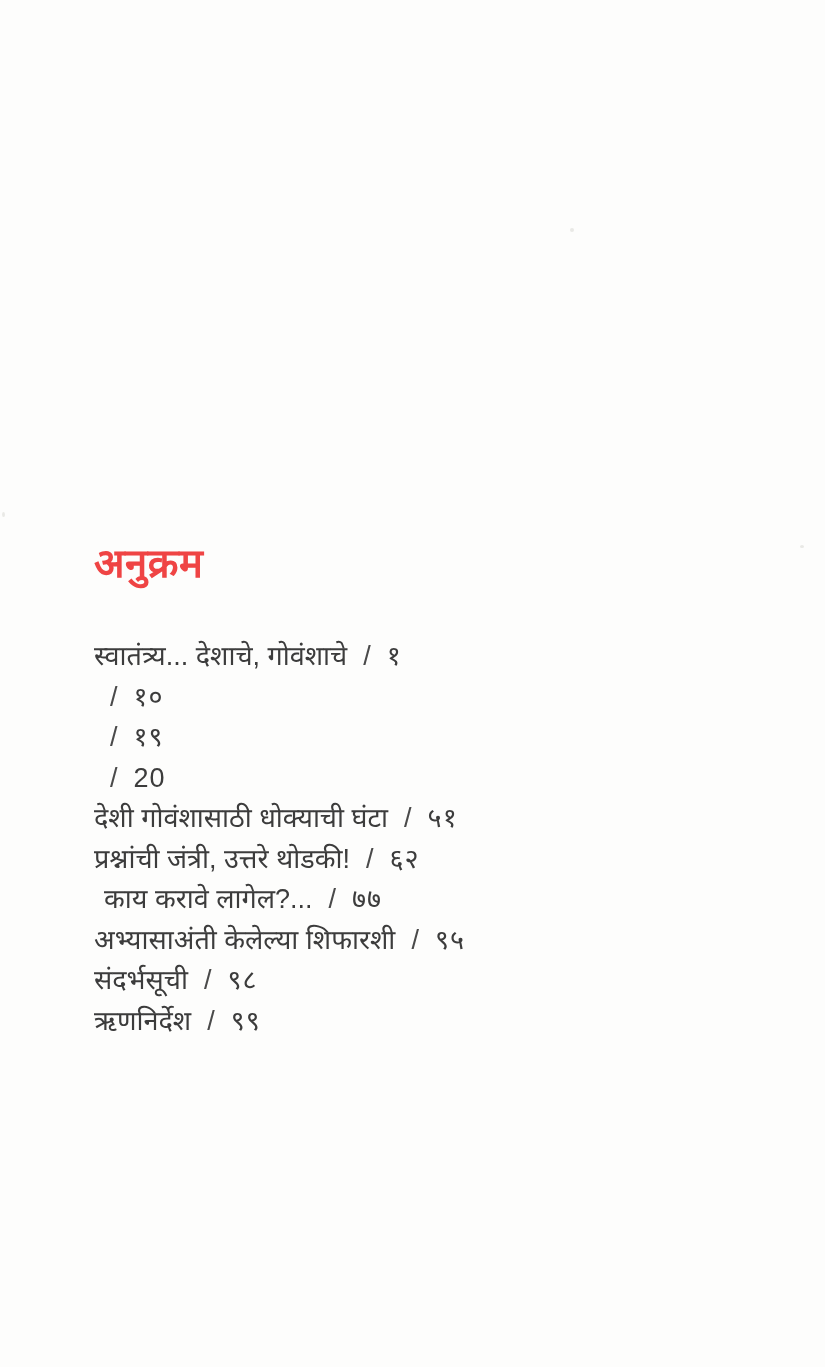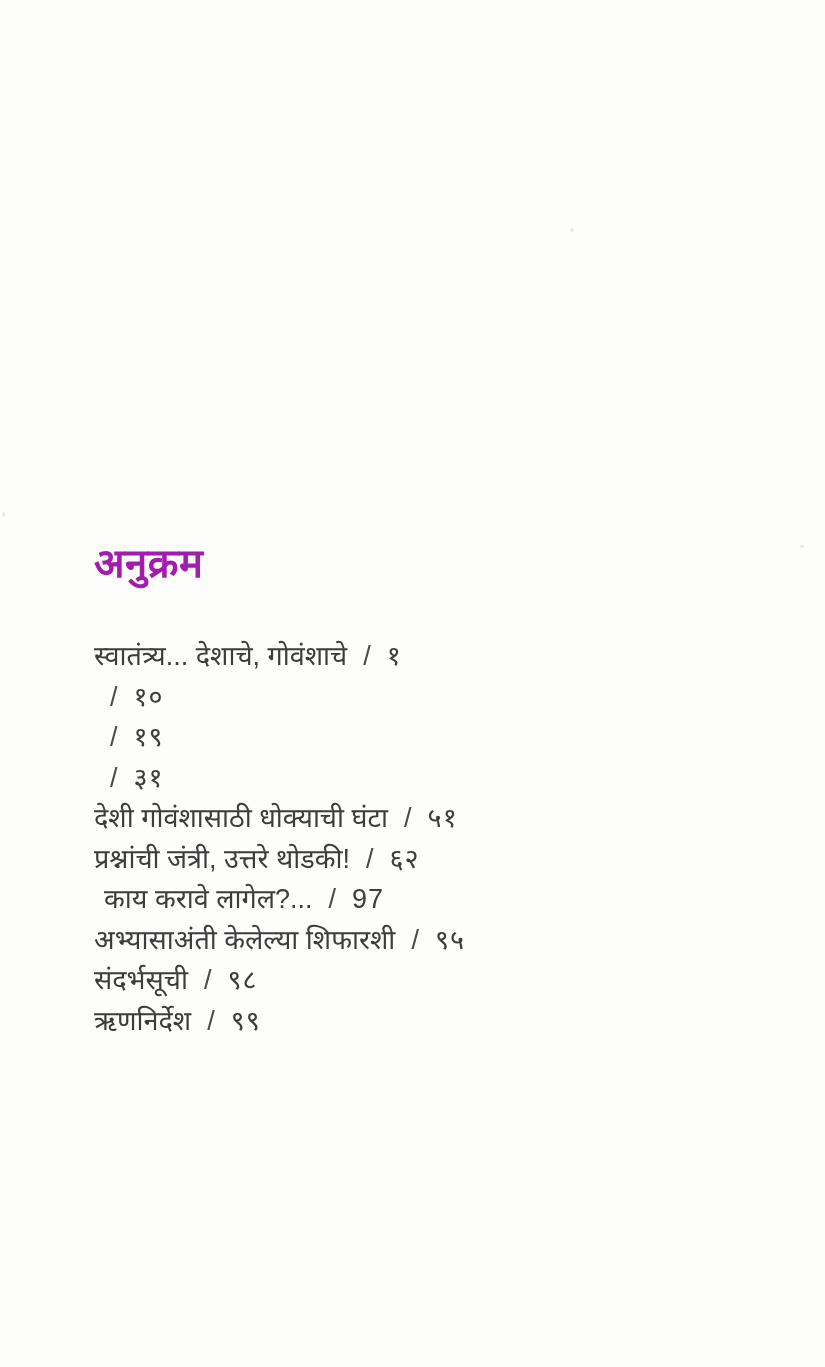--- a/index.html
+++ b/index.html
@@ -19,21 +19,21 @@
   }
   .content {
     position: absolute;
     left: 94px;
     top: 540px;
     right: 60px;
   }
   .heading {
     font-size: 40px;
     font-weight: 700;
-    color: #a21caf;
+    color: #ef4444;
     letter-spacing: 0.5px;
     margin: 0 0 50px 0;
     line-height: 1.15;
   }
   .toc {
     display: block;
   }
   .toc-row {
     display: flex;
     align-items: center;
@@ -87,39 +87,39 @@
     <span class="pagenum">१०</span>
   </div>
 
   <div class="toc-row">
     <span class="sep">/</span>
     <span class="pagenum">१९</span>
   </div>
 
   <div class="toc-row">
     <span class="sep">/</span>
-    <span class="pagenum">३१</span>
+    <span class="pagenum">20</span>
   </div>
 
   <div class="toc-row">
     <span class="title">देशी गोवंशासाठी धोक्याची घंटा</span>
     <span class="sep">/</span>
     <span class="pagenum">५१</span>
   </div>
 
   <div class="toc-row">
     <span class="title">प्रश्नांची जंत्री, उत्तरे थोडकी!</span>
     <span class="sep">/</span>
     <span class="pagenum">६२</span>
   </div>
 
   <div class="toc-row">
     <span class="title">काय करावे लागेल?...</span>
     <span class="sep">/</span>
-    <span class="pagenum">97</span>
+    <span class="pagenum">७७</span>
   </div>
 
   <div class="toc-row">
     <span class="title">अभ्यासाअंती केलेल्या शिफारशी</span>
     <span class="sep">/</span>
     <span class="pagenum">९५</span>
   </div>
 
   <div class="toc-row">
     <span class="title">संदर्भसूची</span>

● DESCRIPTION OF THE TASK: Print the records above exactly, minus pictures.

● TASK SOLUTION:
--- a/index.html
+++ b/index.html
@@ -19,21 +19,21 @@
   }
   .content {
     position: absolute;
     left: 94px;
     top: 540px;
     right: 60px;
   }
   .heading {
     font-size: 40px;
     font-weight: 700;
-    color: #a21caf;
+    color: #ef4444;
     letter-spacing: 0.5px;
     margin: 0 0 50px 0;
     line-height: 1.15;
   }
   .toc {
     display: block;
   }
   .toc-row {
     display: flex;
     align-items: center;
@@ -87,39 +87,39 @@
     <span class="pagenum">१०</span>
   </div>
 
   <div class="toc-row">
     <span class="sep">/</span>
     <span class="pagenum">१९</span>
   </div>
 
   <div class="toc-row">
     <span class="sep">/</span>
-    <span class="pagenum">३१</span>
+    <span class="pagenum">20</span>
   </div>
 
   <div class="toc-row">
     <span class="title">देशी गोवंशासाठी धोक्याची घंटा</span>
     <span class="sep">/</span>
     <span class="pagenum">५१</span>
   </div>
 
   <div class="toc-row">
     <span class="title">प्रश्नांची जंत्री, उत्तरे थोडकी!</span>
     <span class="sep">/</span>
     <span class="pagenum">६२</span>
   </div>
 
   <div class="toc-row">
     <span class="title">काय करावे लागेल?...</span>
     <span class="sep">/</span>
-    <span class="pagenum">97</span>
+    <span class="pagenum">७७</span>
   </div>
 
   <div class="toc-row">
     <span class="title">अभ्यासाअंती केलेल्या शिफारशी</span>
     <span class="sep">/</span>
     <span class="pagenum">९५</span>
   </div>
 
   <div class="toc-row">
     <span class="title">संदर्भसूची</span>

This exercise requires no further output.